■ Goal of the exercise
From the data below, return only the lines from the one with "filter: none -> 点赞数 <= 15" through the one with "1676313573 | 回复数: 0 -> 1", exact and inclusive, with pictures left out.

Listed records section start

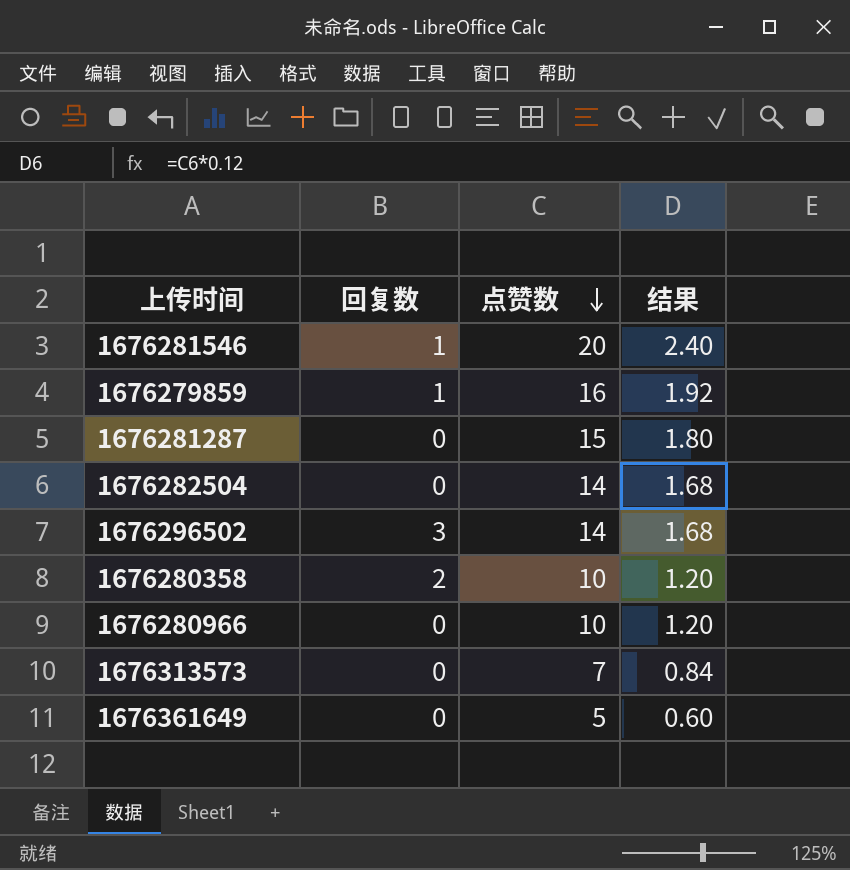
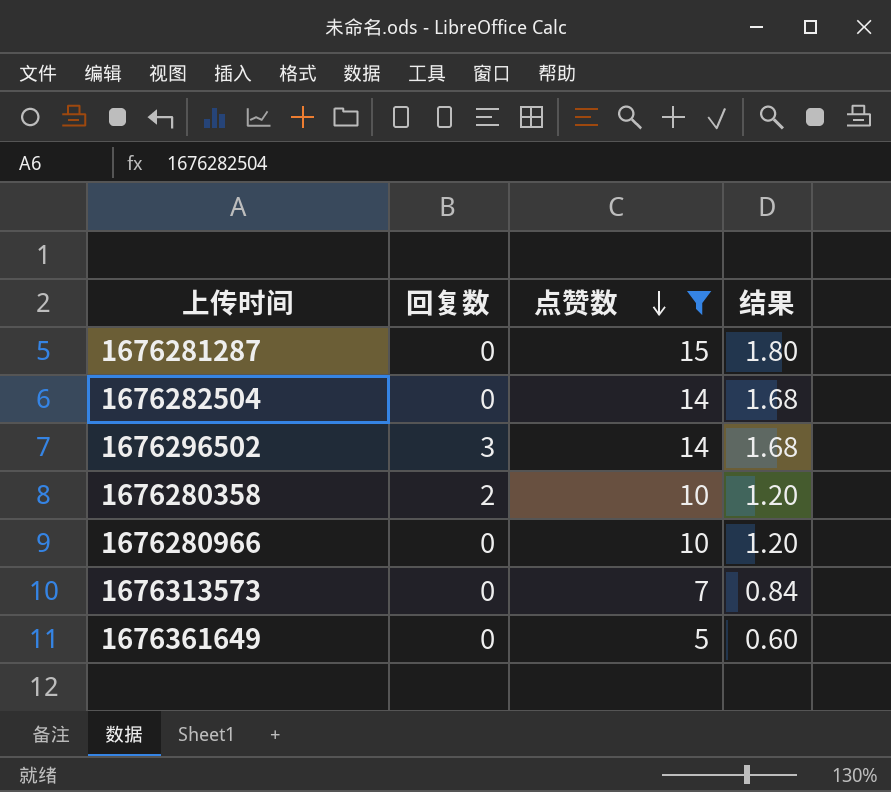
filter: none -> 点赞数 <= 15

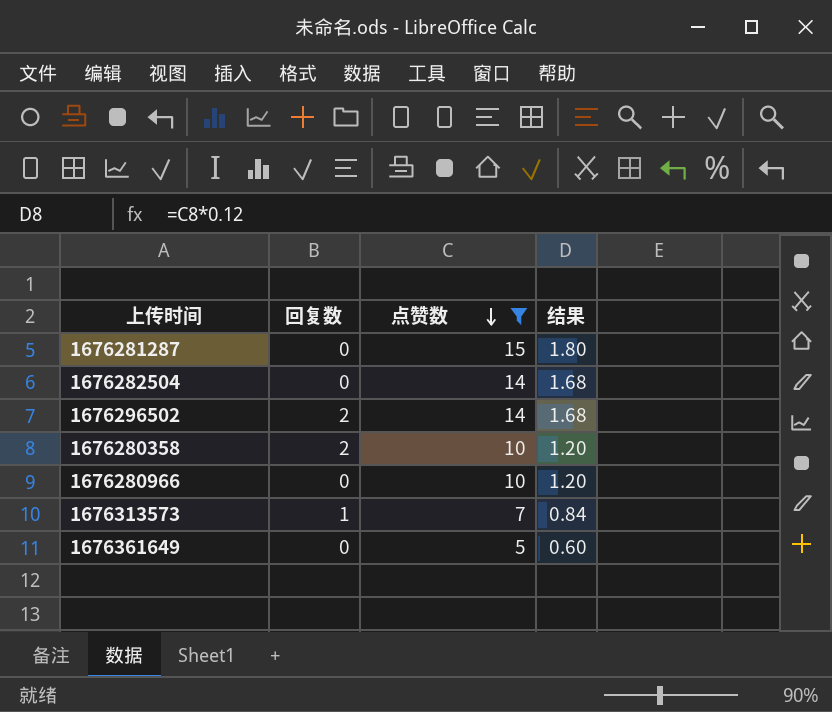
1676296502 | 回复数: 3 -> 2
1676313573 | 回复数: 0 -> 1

Listed records section end
Listed records section start

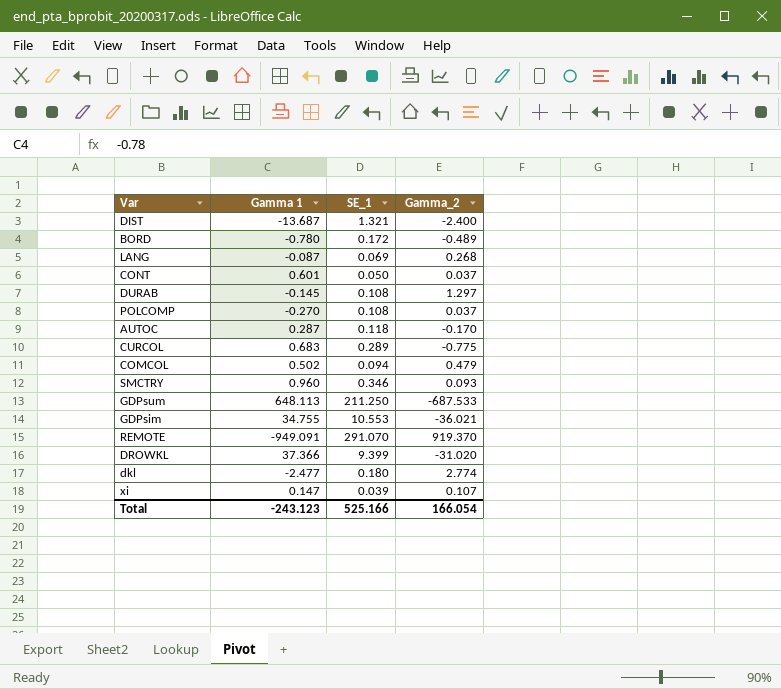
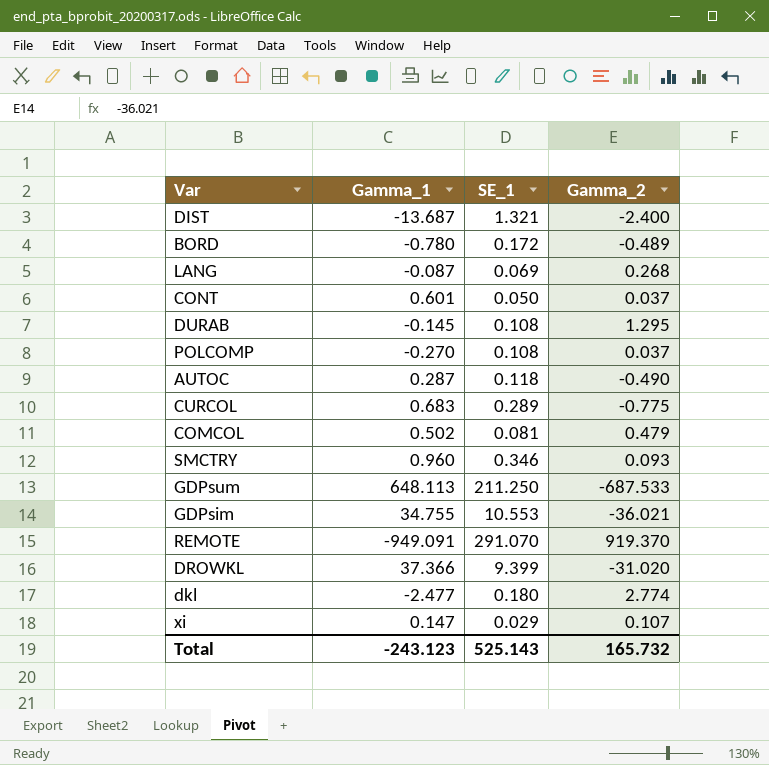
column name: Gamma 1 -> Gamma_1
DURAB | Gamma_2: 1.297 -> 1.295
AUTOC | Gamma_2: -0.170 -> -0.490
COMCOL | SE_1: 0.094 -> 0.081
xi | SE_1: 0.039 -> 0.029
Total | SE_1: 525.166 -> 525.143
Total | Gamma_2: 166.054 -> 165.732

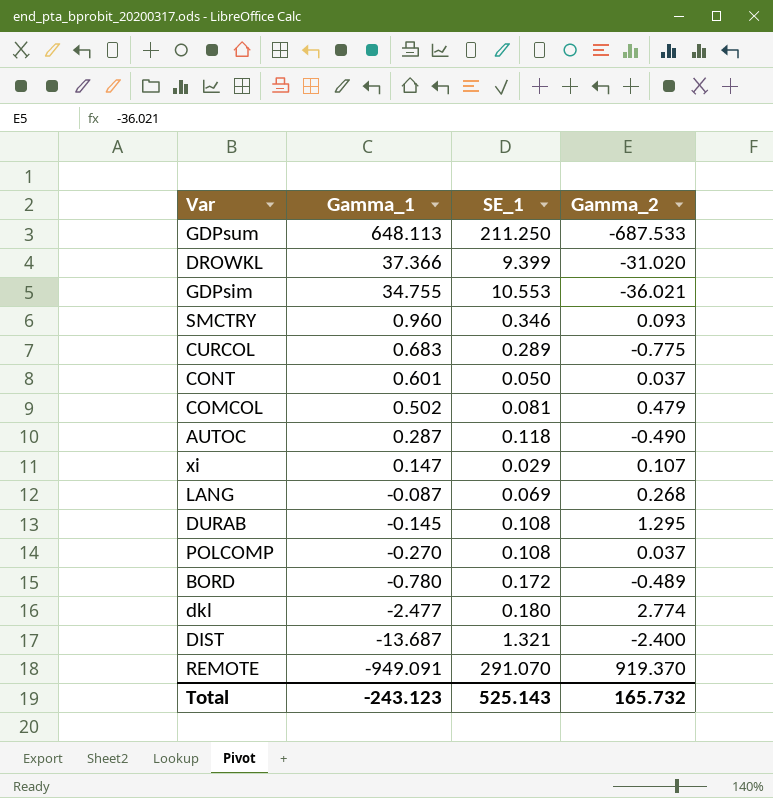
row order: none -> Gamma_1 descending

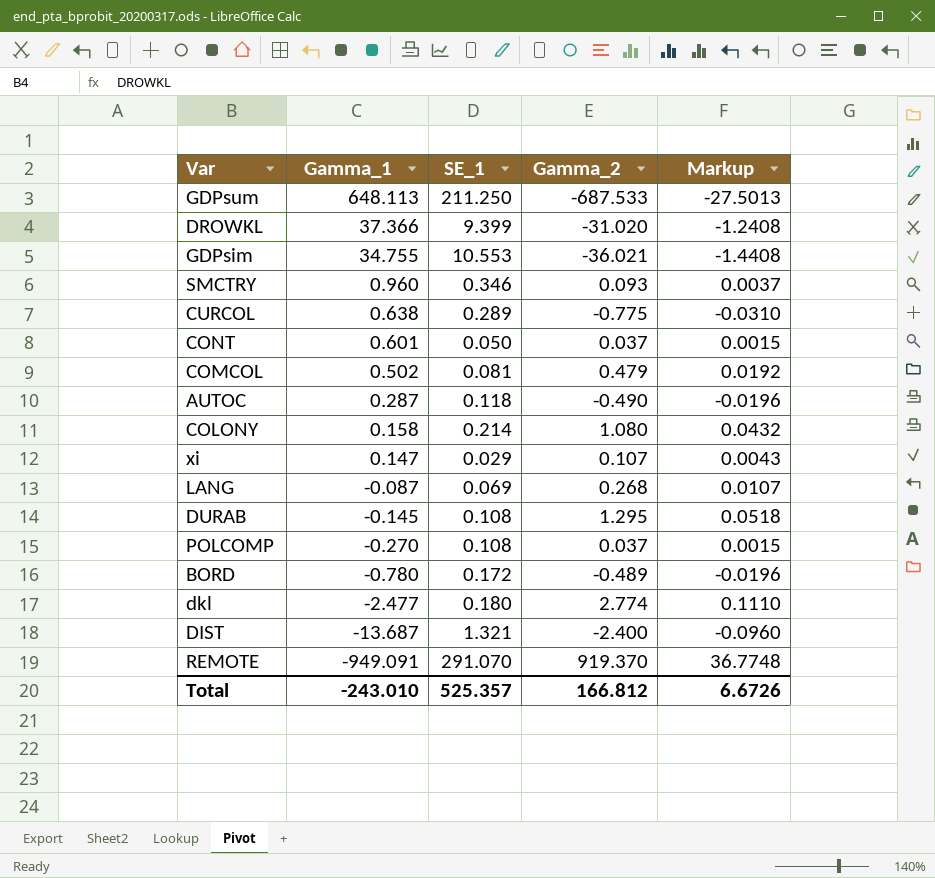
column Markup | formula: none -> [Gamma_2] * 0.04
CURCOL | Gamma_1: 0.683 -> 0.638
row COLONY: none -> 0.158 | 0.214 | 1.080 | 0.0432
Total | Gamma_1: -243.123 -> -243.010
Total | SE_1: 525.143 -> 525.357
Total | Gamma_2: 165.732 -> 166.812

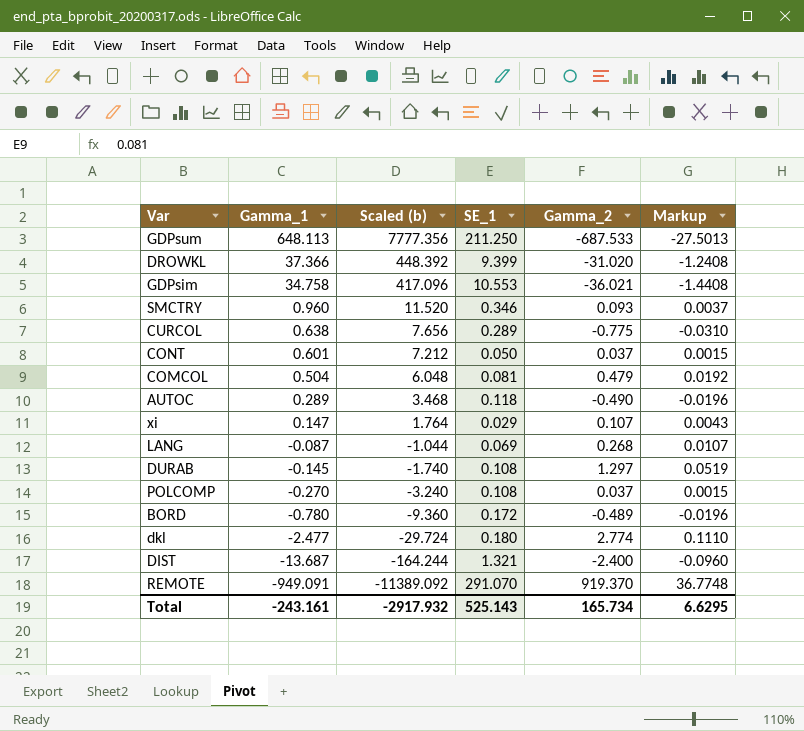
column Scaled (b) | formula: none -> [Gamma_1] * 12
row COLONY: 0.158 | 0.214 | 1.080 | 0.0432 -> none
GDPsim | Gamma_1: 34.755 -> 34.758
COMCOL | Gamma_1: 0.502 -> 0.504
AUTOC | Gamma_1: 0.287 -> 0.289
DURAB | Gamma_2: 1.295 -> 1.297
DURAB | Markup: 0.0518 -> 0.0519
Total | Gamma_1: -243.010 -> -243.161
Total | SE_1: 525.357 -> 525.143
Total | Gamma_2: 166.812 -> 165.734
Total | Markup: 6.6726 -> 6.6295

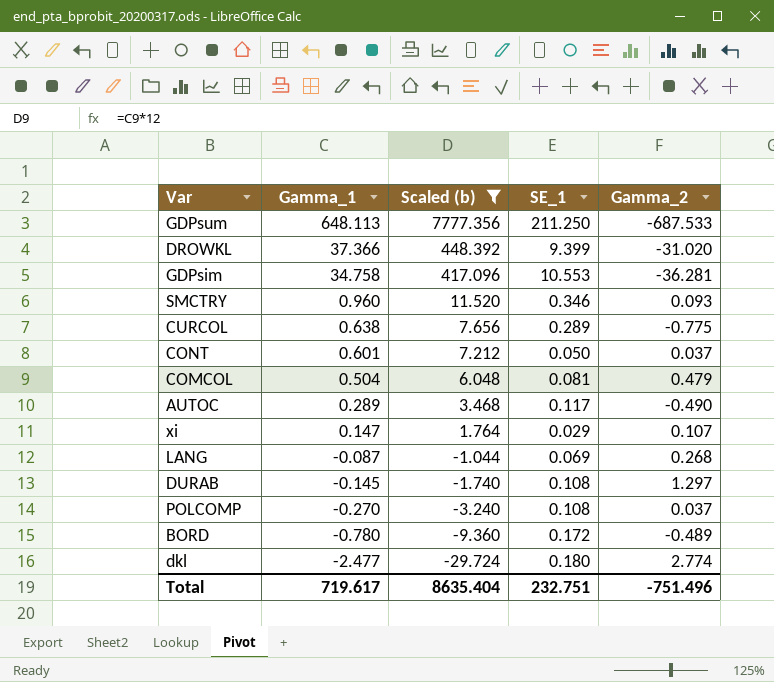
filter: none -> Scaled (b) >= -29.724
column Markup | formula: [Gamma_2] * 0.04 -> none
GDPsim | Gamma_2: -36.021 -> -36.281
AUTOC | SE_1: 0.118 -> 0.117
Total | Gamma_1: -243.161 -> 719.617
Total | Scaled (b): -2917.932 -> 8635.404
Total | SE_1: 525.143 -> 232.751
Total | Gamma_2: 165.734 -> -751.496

Listed records section end

■ Task response
filter: none -> 点赞数 <= 15

1676296502 | 回复数: 3 -> 2
1676313573 | 回复数: 0 -> 1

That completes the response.